Comments from Mary Wiktorowicz, professor in York’s Atkinson School of Health Policy & Management, made news in the Dec. 22 Time magazine (US edition) and the Dec. 16 issue of Canada's Medical Post. The Time story focused on the issue of low-cost drugs from Canada that the governor of New Hampshire says his state will start buying online for prison inmates and Medicare patients – in open defiance of the US Food & Drug Administration (FDA) ban on such imports. Wiktorowicz was quoted as cautioning the governor from going that route, saying some drugs from Canada may not pass FDA muster. Canada’s system for vetting new drugs is becoming more like those used in Britain and France, where recalls of new drugs are four times as high as in the US, she said.
In the Medical Post, Wiktorowicz said it won’t be easy for Canada to pull up its socks on drug safety. She was commenting on her study, released in October, that found the drug-approval system in Canada much less stringent than the US one. She examined how testing was implemented in Canada, the US, France and Britain, and said Canada’s system is beginning to mimic those in Europe, where business interests are more likely to be accommodated, said the publication.
To discover what goes on inside Health Canada, Wiktorowiz conducted interviews with insiders in the Therapeutic Programs Directorate (TPD), the branch of Health Canada responsible for approving drugs and monitoring them. Her investigations revealed that, "once drugs are out there, no one’s really monitoring them."
The York professor was also critical of Canada's initial drug approval system. Drug trial submissions are not re-analyzed, she said. "We’ve gone from a comprehensive approach to one based on risk-management. We are likely not catching everything." The fact that drug reviewers are often the same doctors who have conducted clinical trials is another problem – a conflict of interest, she said.

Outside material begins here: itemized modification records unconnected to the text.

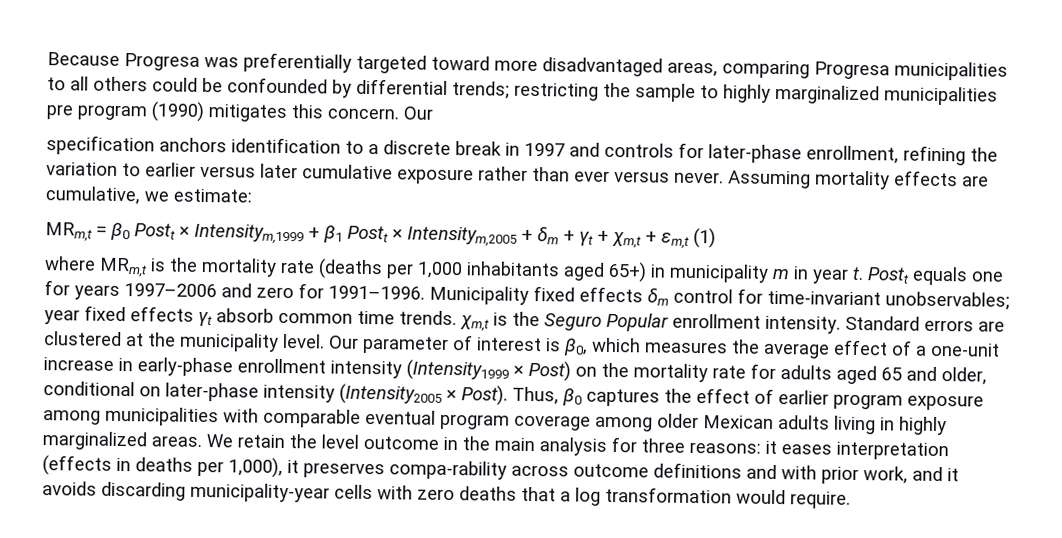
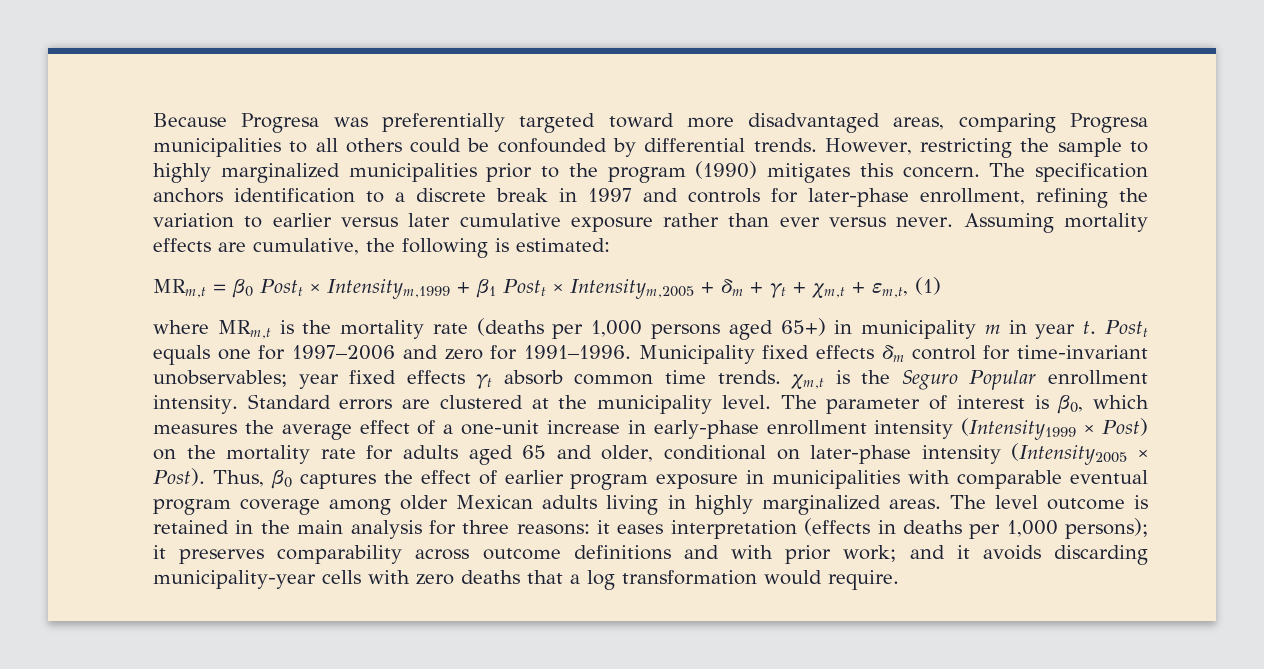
- Because Progresa was preferentially targeted toward more disadvantaged areas, comparing Progresa municipalities to all others could be confounded by differential trends; restricting the sample to highly marginalized municipalities pre program (1990) mitigates this concern. Our
- specification anchors identification to a discrete break in 1997 and controls for later-phase enrollment, refining the variation to earlier versus later cumulative exposure rather than ever versus never.
+ Because Progresa was preferentially targeted toward more disadvantaged areas, comparing Progresa municipalities to all others could be confounded by differential trends. However, restricting the sample to highly marginalized municipalities prior to the program (1990) mitigates this concern. The specification anchors identification to a discrete break in 1997 and controls for later-phase enrollment, refining the variation to earlier versus later cumulative exposure rather than ever versus never.
- Assuming mortality effects are cumulative, we estimate:
+ Assuming mortality effects are cumulative, the following is estimated:
- MRm,t = β0 Postt × Intensitym,1999 + β1 Postt × Intensitym,2005 + δm + γt + χm,t + εm,t (1)
+ MRm,t = β0 Postt × Intensitym,1999 + β1 Postt × Intensitym,2005 + δm + γt + χm,t + εm,t, (1)
- where MRm,t is the mortality rate (deaths per 1,000 inhabitants aged 65+) in municipality m in year t.
+ where MRm,t is the mortality rate (deaths per 1,000 persons aged 65+) in municipality m in year t.
- Postt equals one for years 1997–2006 and zero for 1991–1996.
+ Postt equals one for 1997–2006 and zero for 1991–1996.
- Our parameter of interest is β0, which measures the average effect of a one-unit increase in early-phase enrollment intensity (Intensity1999 × Post) on the mortality rate for adults aged 65 and older, conditional on later-phase intensity (Intensity2005 × Post).
+ The parameter of interest is β0, which measures the average effect of a one-unit increase in early-phase enrollment intensity (Intensity1999 × Post) on the mortality rate for adults aged 65 and older, conditional on later-phase intensity (Intensity2005 × Post).
- Thus, β0 captures the effect of earlier program exposure among municipalities with comparable eventual program coverage among older Mexican adults living in highly marginalized areas.
+ Thus, β0 captures the effect of earlier program exposure in municipalities with comparable eventual program coverage among older Mexican adults living in highly marginalized areas.
- We retain the level outcome in the main analysis for three reasons: it eases interpretation (effects in deaths per 1,000), it preserves compa-rability across outcome definitions and with prior work, and it avoids discarding municipality-year cells with zero deaths that a log transformation would require.
+ The level outcome is retained in the main analysis for three reasons: it eases interpretation (effects in deaths per 1,000 persons); it preserves comparability across outcome definitions and with prior work; and it avoids discarding municipality-year cells with zero deaths that a log transformation would require.

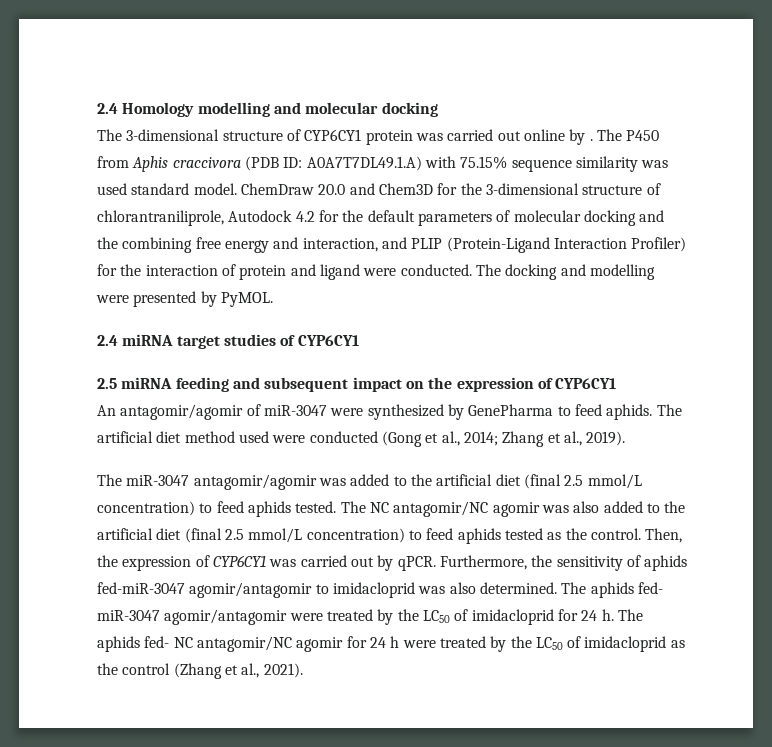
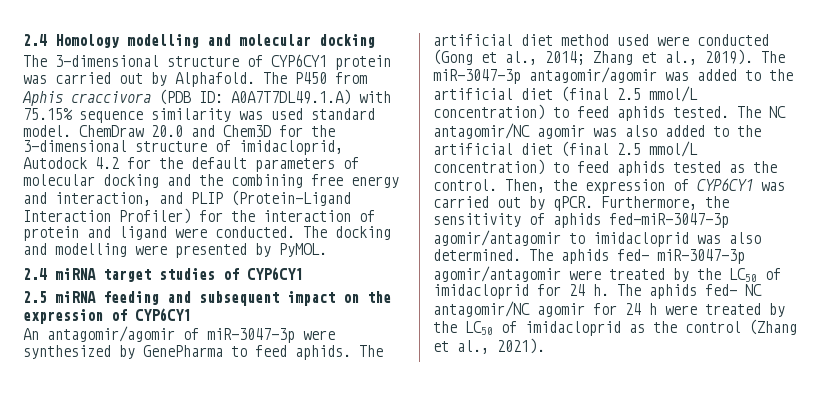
- The 3-dimensional structure of CYP6CY1 protein was carried out online by .
+ The 3-dimensional structure of CYP6CY1 protein was carried out by Alphafold.
- ChemDraw 20.0 and Chem3D for the 3-dimensional structure of chlorantraniliprole, Autodock 4.2 for the default parameters of molecular docking and the combining free energy and interaction, and PLIP (Protein-Ligand Interaction Profiler) for the interaction of protein and ligand were conducted.
+ ChemDraw 20.0 and Chem3D for the 3-dimensional structure of imidacloprid, Autodock 4.2 for the default parameters of molecular docking and the combining free energy and interaction, and PLIP (Protein-Ligand Interaction Profiler) for the interaction of protein and ligand were conducted.
- An antagomir/agomir of miR-3047 were synthesized by GenePharma to feed aphids.
+ An antagomir/agomir of miR-3047-3p were synthesized by GenePharma to feed aphids.
- The artificial diet method used were conducted (Gong et al., 2014; Zhang et al., 2019).
- The miR-3047 antagomir/agomir was added to the artificial diet (final 2.5 mmol/L concentration) to feed aphids tested.
+ The artificial diet method used were conducted (Gong et al., 2014; Zhang et al., 2019). The miR-3047-3p antagomir/agomir was added to the artificial diet (final 2.5 mmol/L concentration) to feed aphids tested.
- Furthermore, the sensitivity of aphids fed-miR-3047 agomir/antagomir to imidacloprid was also determined.
+ Furthermore, the sensitivity of aphids fed-miR-3047-3p agomir/antagomir to imidacloprid was also determined.
- The aphids fed- miR-3047 agomir/antagomir were treated by the LC50 of imidacloprid for 24 h.
+ The aphids fed- miR-3047-3p agomir/antagomir were treated by the LC50 of imidacloprid for 24 h.

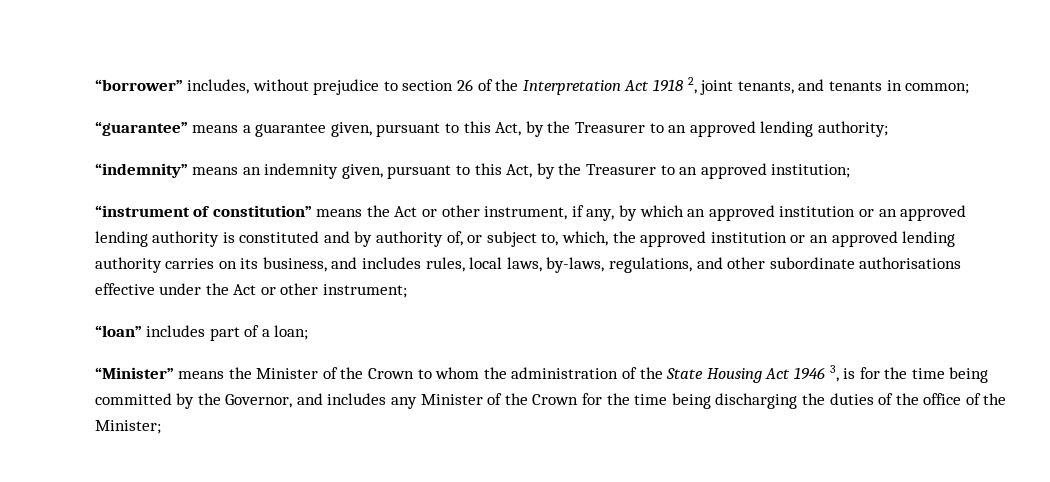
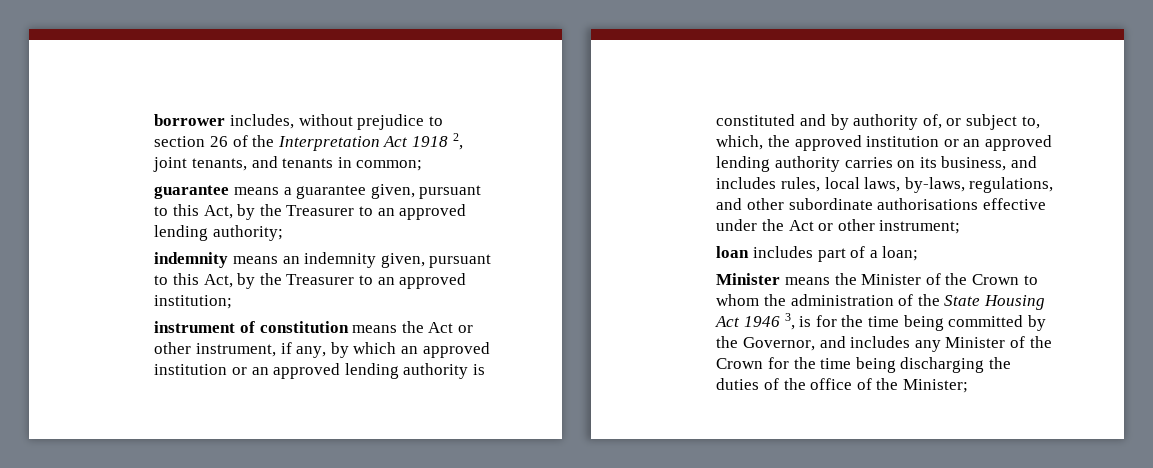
- “borrower” includes, without prejudice to section 26 of the Interpretation Act 1918 2, joint tenants, and tenants in common;
+ borrower includes, without prejudice to section 26 of the Interpretation Act 1918 2, joint tenants, and tenants in common;
- “guarantee” means a guarantee given, pursuant to this Act, by the Treasurer to an approved lending authority;
+ guarantee means a guarantee given, pursuant to this Act, by the Treasurer to an approved lending authority;
- “indemnity” means an indemnity given, pursuant to this Act, by the Treasurer to an approved institution;
+ indemnity means an indemnity given, pursuant to this Act, by the Treasurer to an approved institution;
- “instrument of constitution” means the Act or other instrument, if any, by which an approved institution or an approved lending authority is constituted and by authority of, or subject to, which, the approved institution or an approved lending authority carries on its business, and includes rules, local laws, by-laws, regulations, and other subordinate authorisations effective under the Act or other instrument;
+ instrument of constitution means the Act or other instrument, if any, by which an approved institution or an approved lending authority is constituted and by authority of, or subject to, which, the approved institution or an approved lending authority carries on its business, and includes rules, local laws, by-laws, regulations, and other subordinate authorisations effective under the Act or other instrument;
- “loan” includes part of a loan;
+ loan includes part of a loan;
- “Minister” means the Minister of the Crown to whom the administration of the State Housing Act 1946 3, is for the time being committed by the Governor, and includes any Minister of the Crown for the time being discharging the duties of the office of the Minister;
+ Minister means the Minister of the Crown to whom the administration of the State Housing Act 1946 3, is for the time being committed by the Governor, and includes any Minister of the Crown for the time being discharging the duties of the office of the Minister;

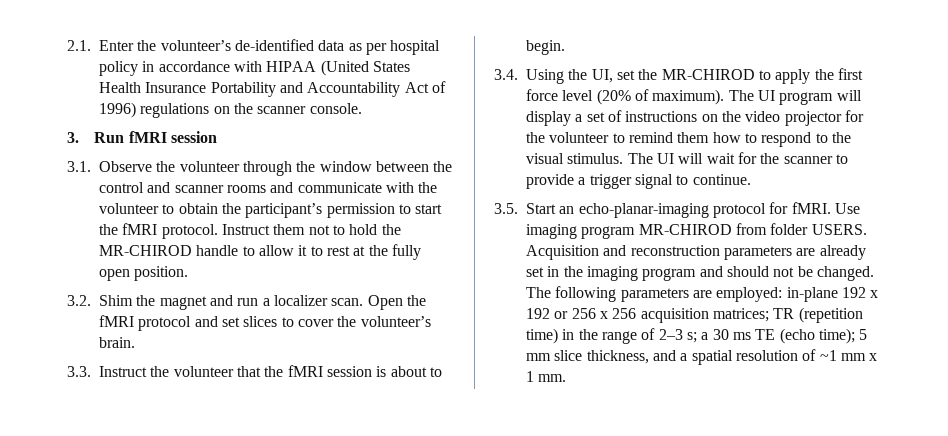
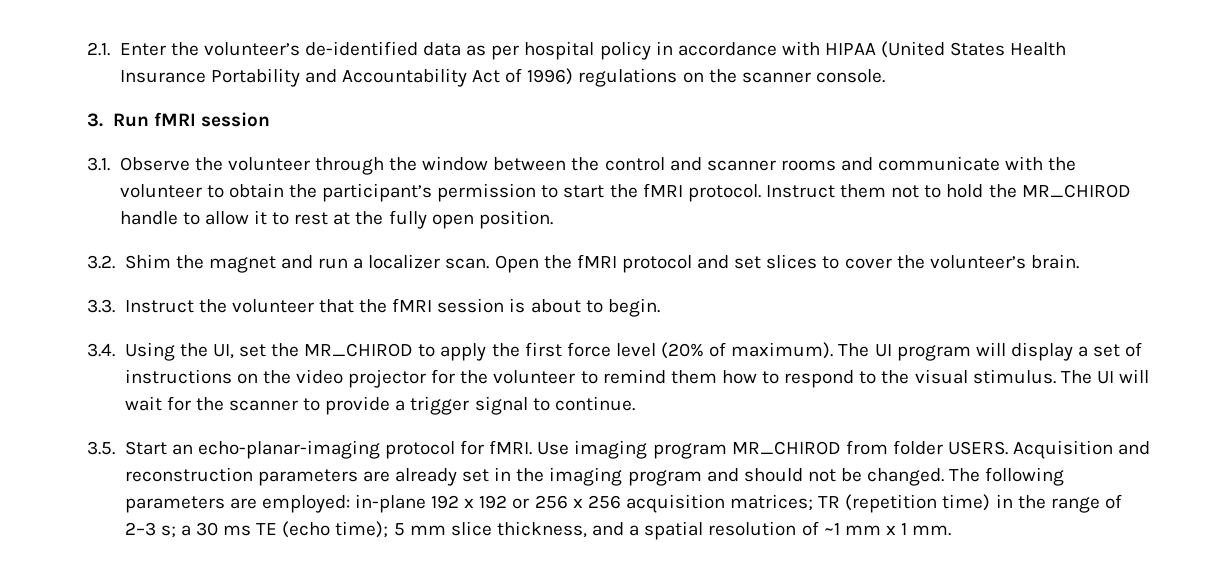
- Instruct them not to hold the MR-CHIROD handle to allow it to rest at the fully open position.
+ Instruct them not to hold the MR_CHIROD handle to allow it to rest at the fully open position.
- 3.4. Using the UI, set the MR-CHIROD to apply the first force level (20% of maximum).
+ 3.4. Using the UI, set the MR_CHIROD to apply the first force level (20% of maximum).
- Use imaging program MR-CHIROD from folder USERS.
+ Use imaging program MR_CHIROD from folder USERS.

Setting free the daycare children
In an article in the journal Young Children, Carol Anne Wien, a York education professor, and Susan Kirby-Smith, director of a children's centre in Halifax, NS, lament the way schedules seem to rule early childhood education, and they investigate what happens when the clocks are removed from the daycare centres, said an article in the Dec. 17 National Post. They found the teachers were frustrated at first and complained of "feeling adrift" and as if "nothing was happening." The children, however, "were very happy," the researchers found. "Their play was frequently extended for most of the morning and showed teachers new talents and interests." Wien and Kirby-Smith found that, in time, teachers began to adjust to the altered program. "Once the clock was removed, a new curriculum began to emerge," the study said. "It did not focus on an arbitrary program that the teachers believed was good for the children. Rather, the children now began to co-own the curriculum with the teachers."
Walk through Winnipeg’s art diversity
The holiday may be just the time to check out a few galleries and institutions you not have seen in a while, said the Winnipeg Free Press Dec. 17, citing a show by mixed-media artist Bonnie Devine (MFA '99) at Winnipeg’s Urban Shaman art gallery. In Devine's own words, her art is drawn from memories of traditional crafts, Western techniques of representation and construction, the history and traditions of the Ojibwa, and non-traditional materials, said the Free Press. Viewers will be struck by the sensitivity and the analytical clarity with which Devine combines image and text in narrating a story of uranium, economic development, environmentalism and the spiritual and physical homeland of the Serpent River First Nation near Elliot Lake, said the Free Press. The exhibition runs to Jan. 24.
President accepts research cheque
The North York Mirror Dec. 12 ran a photo of York President and Vice-Chancellor Lorna R. Marsden accepting a cheque for $3.9 million in Canadian Innovation Strategy funding, which was presented by York West MP Judy Sgro to cover costs of research. York VP Research Suzanne MacDonald was also present at the ceremony.
On air
- Thabit Abdullah, York history professor, was one of the guests on TVO’s "Studio 2" on Dec. 17, discussing what the capture of Saddam Hussein means for Iraq, and whether an apparent assassination attempt on Pakistani’s president and an aging leadership in Egypt could be signalling change in other parts of the world.